◆ Task objective ◆
Taking only the lines of the data below from the line with "font-size: 17px ->" to the line with "top: 284px ->", ends included, write them out exactly and without pictures.

◆ Task material ◆
.....
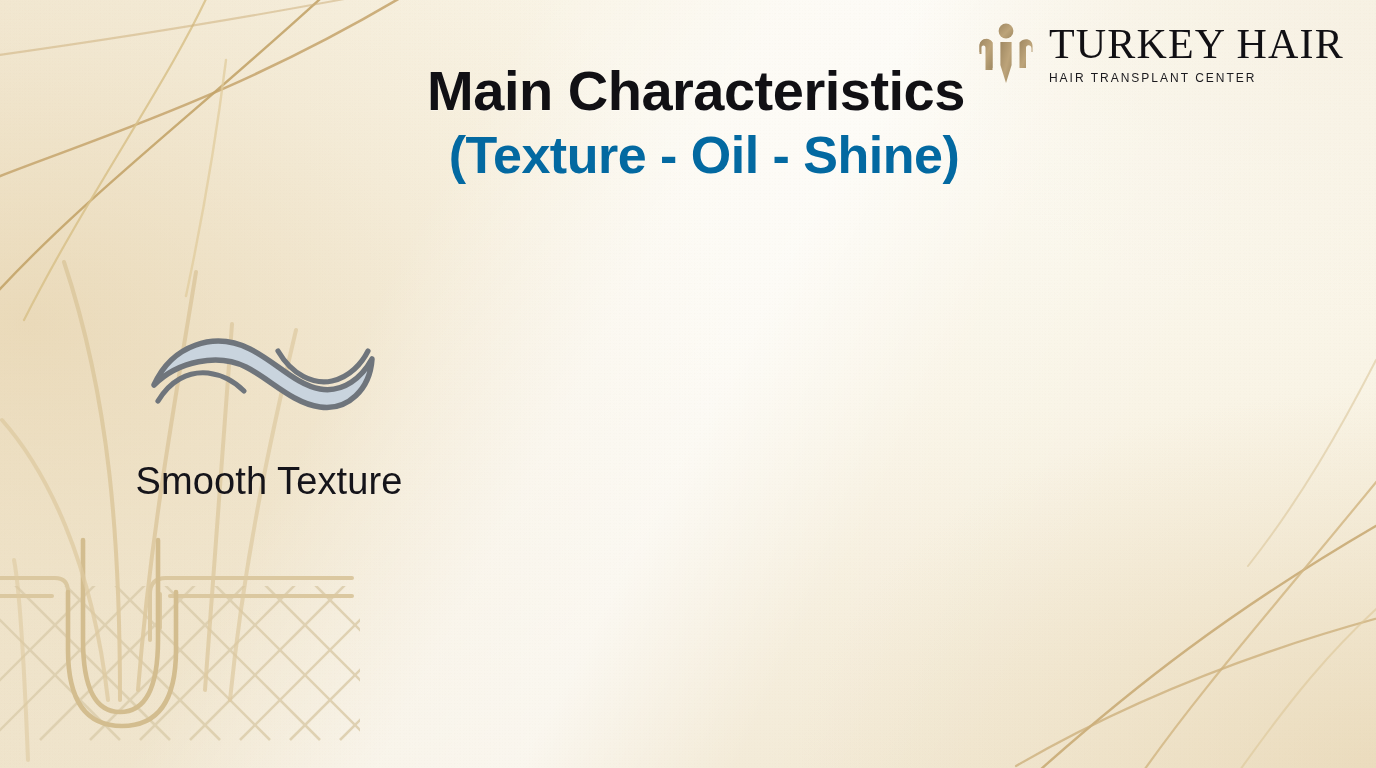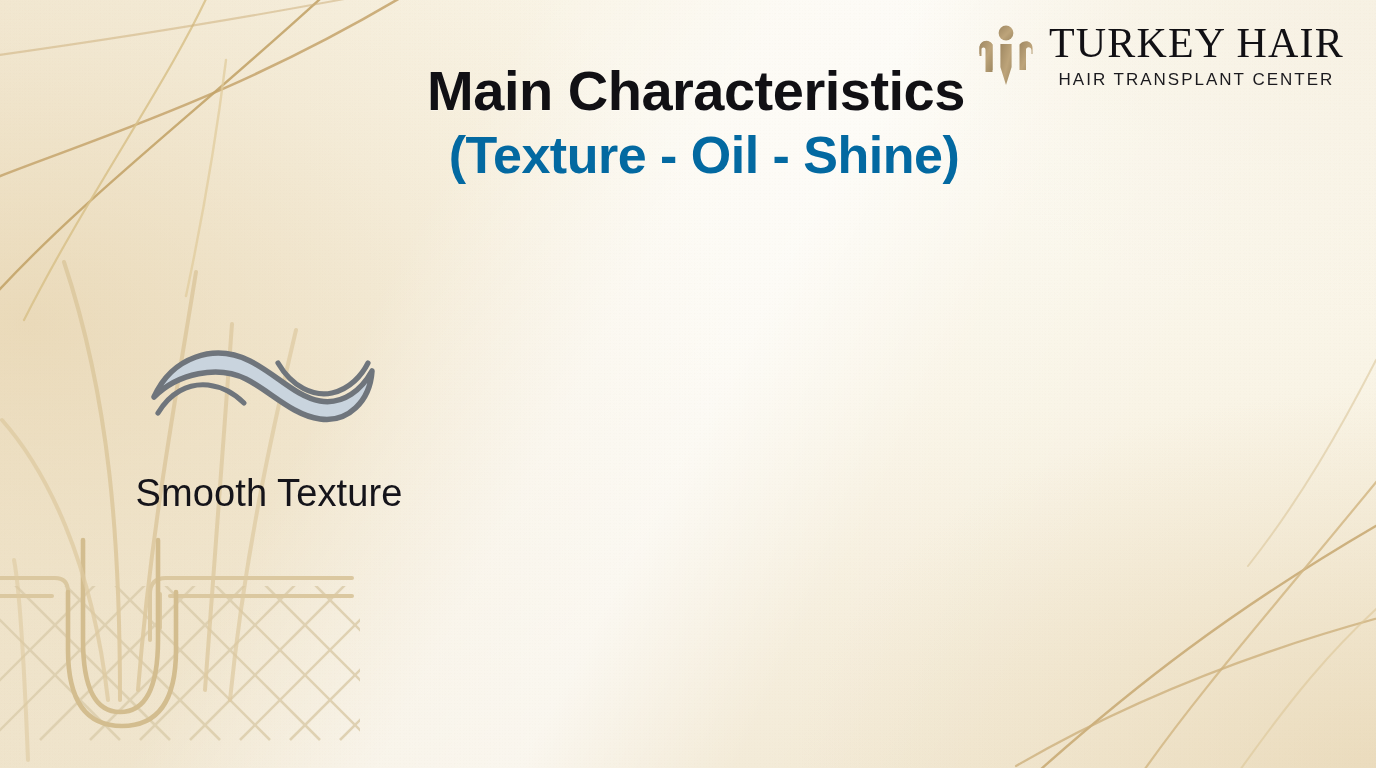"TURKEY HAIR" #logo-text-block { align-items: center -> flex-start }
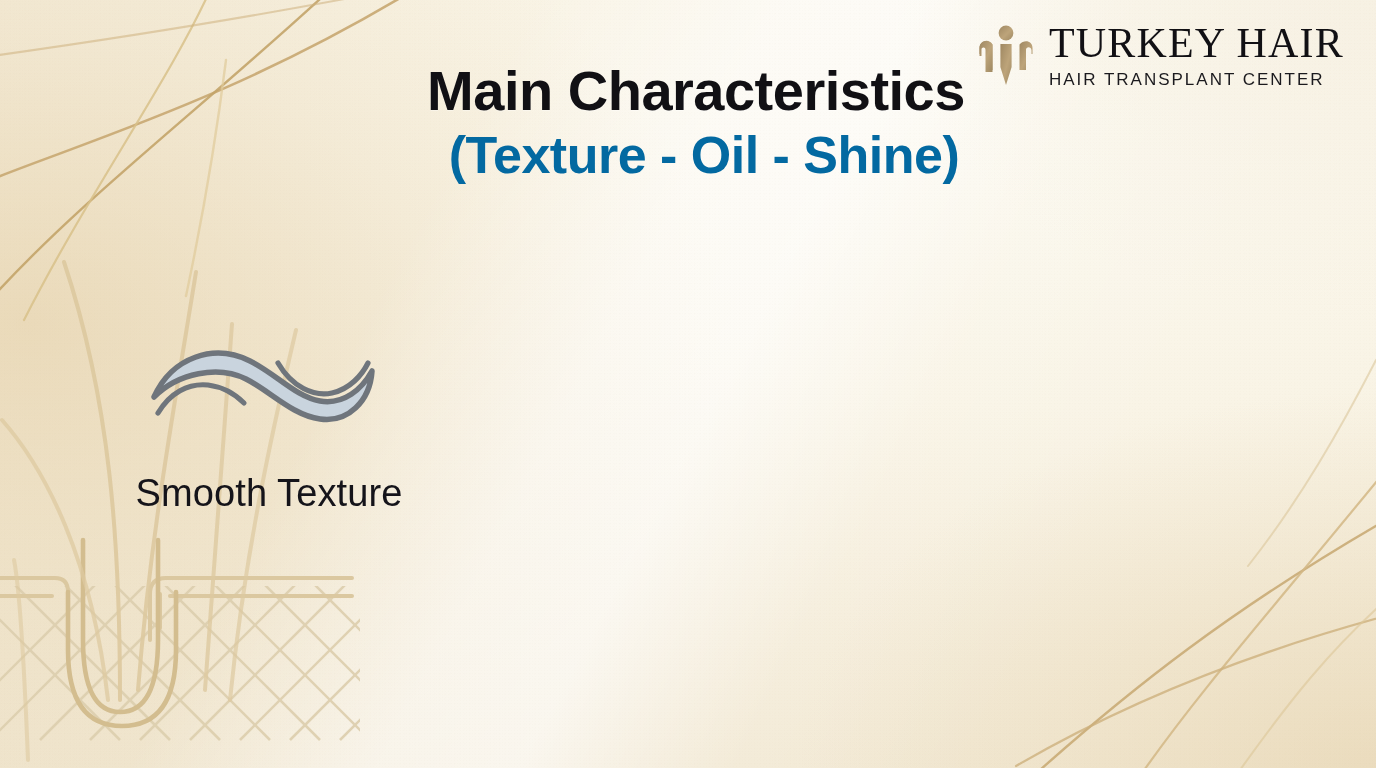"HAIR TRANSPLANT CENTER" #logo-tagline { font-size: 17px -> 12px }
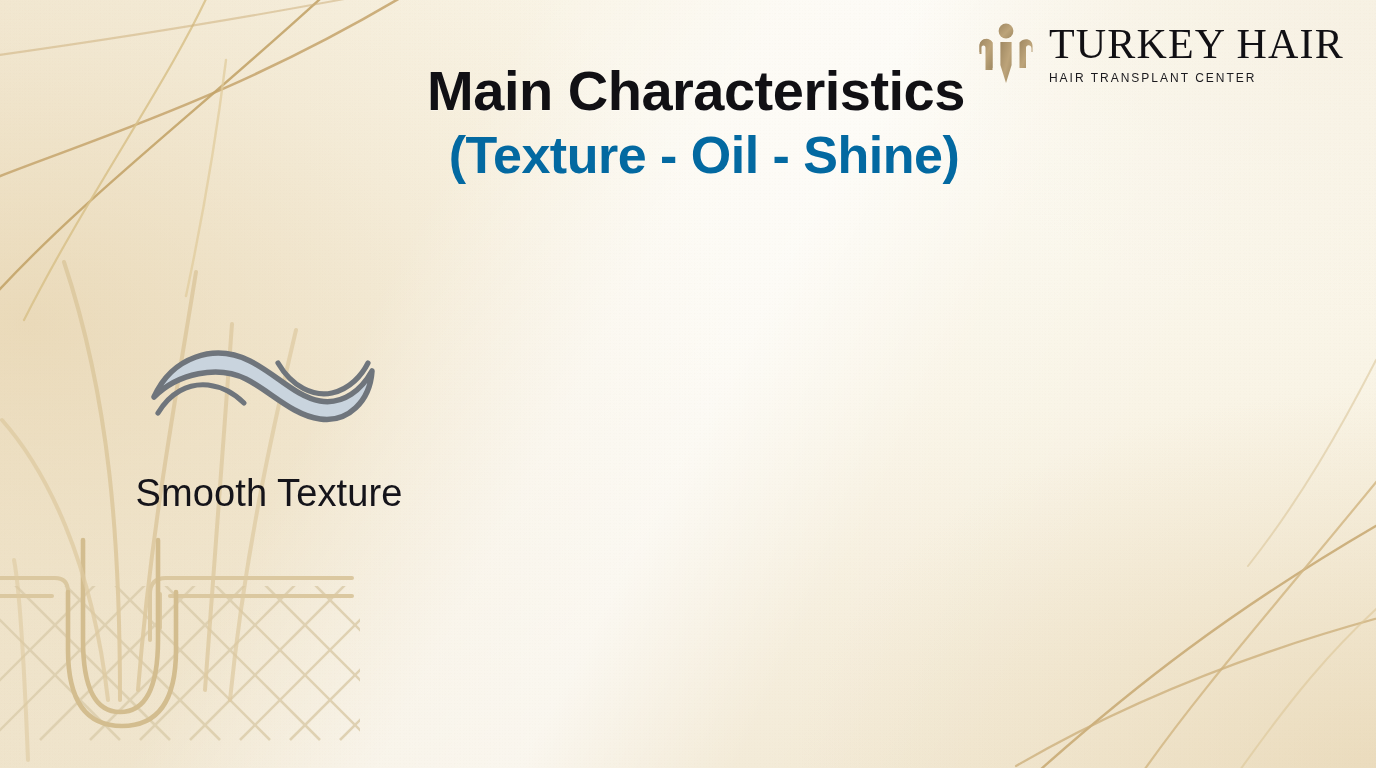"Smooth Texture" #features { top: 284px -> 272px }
.....
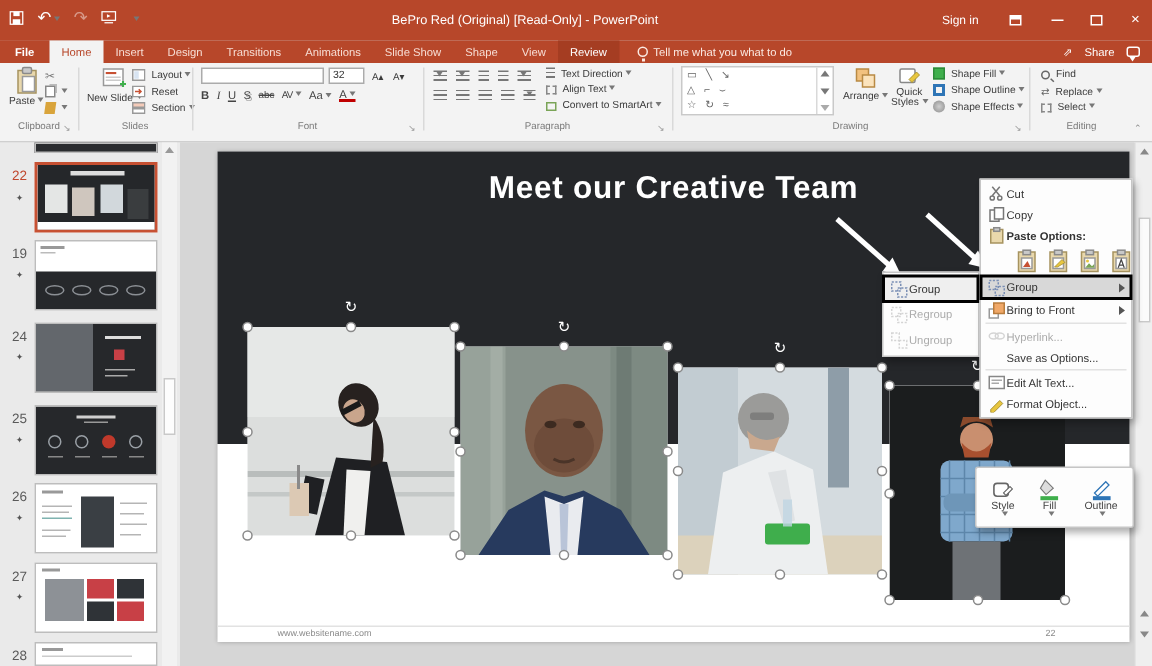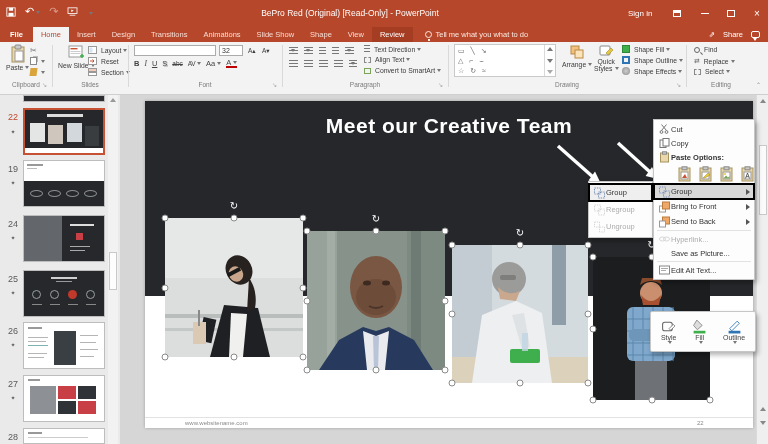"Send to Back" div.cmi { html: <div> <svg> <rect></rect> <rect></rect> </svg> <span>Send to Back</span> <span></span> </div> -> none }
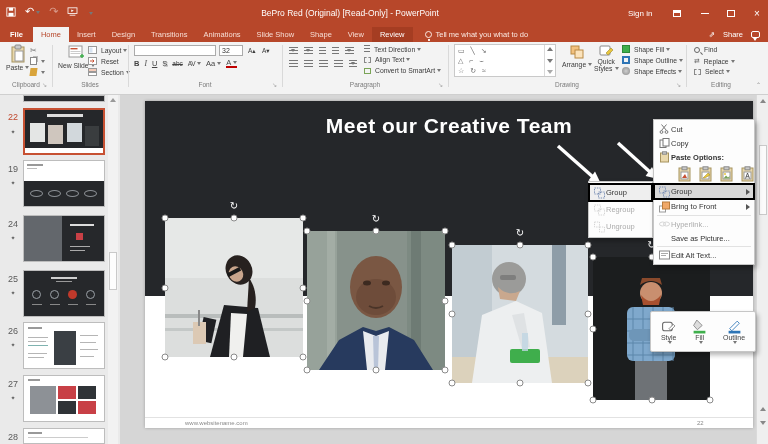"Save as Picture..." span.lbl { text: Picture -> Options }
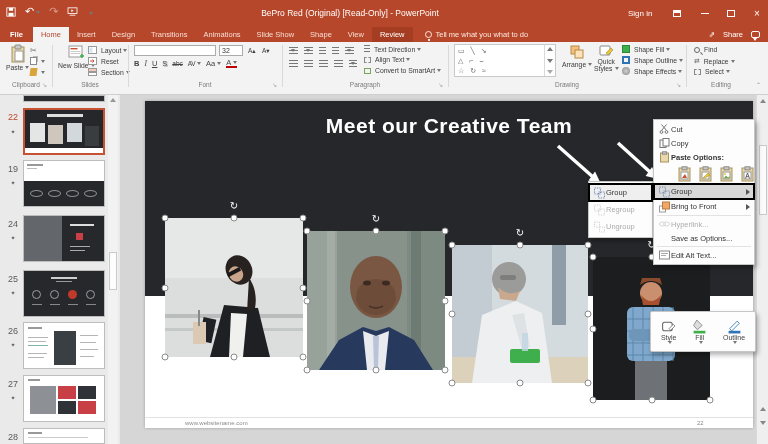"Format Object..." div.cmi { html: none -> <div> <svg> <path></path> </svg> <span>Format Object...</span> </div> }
.....
◆ Reply to the task ◆
"HAIR TRANSPLANT CENTER" #logo-tagline { font-size: 17px -> 12px }
"Smooth Texture" #features { top: 284px -> 272px }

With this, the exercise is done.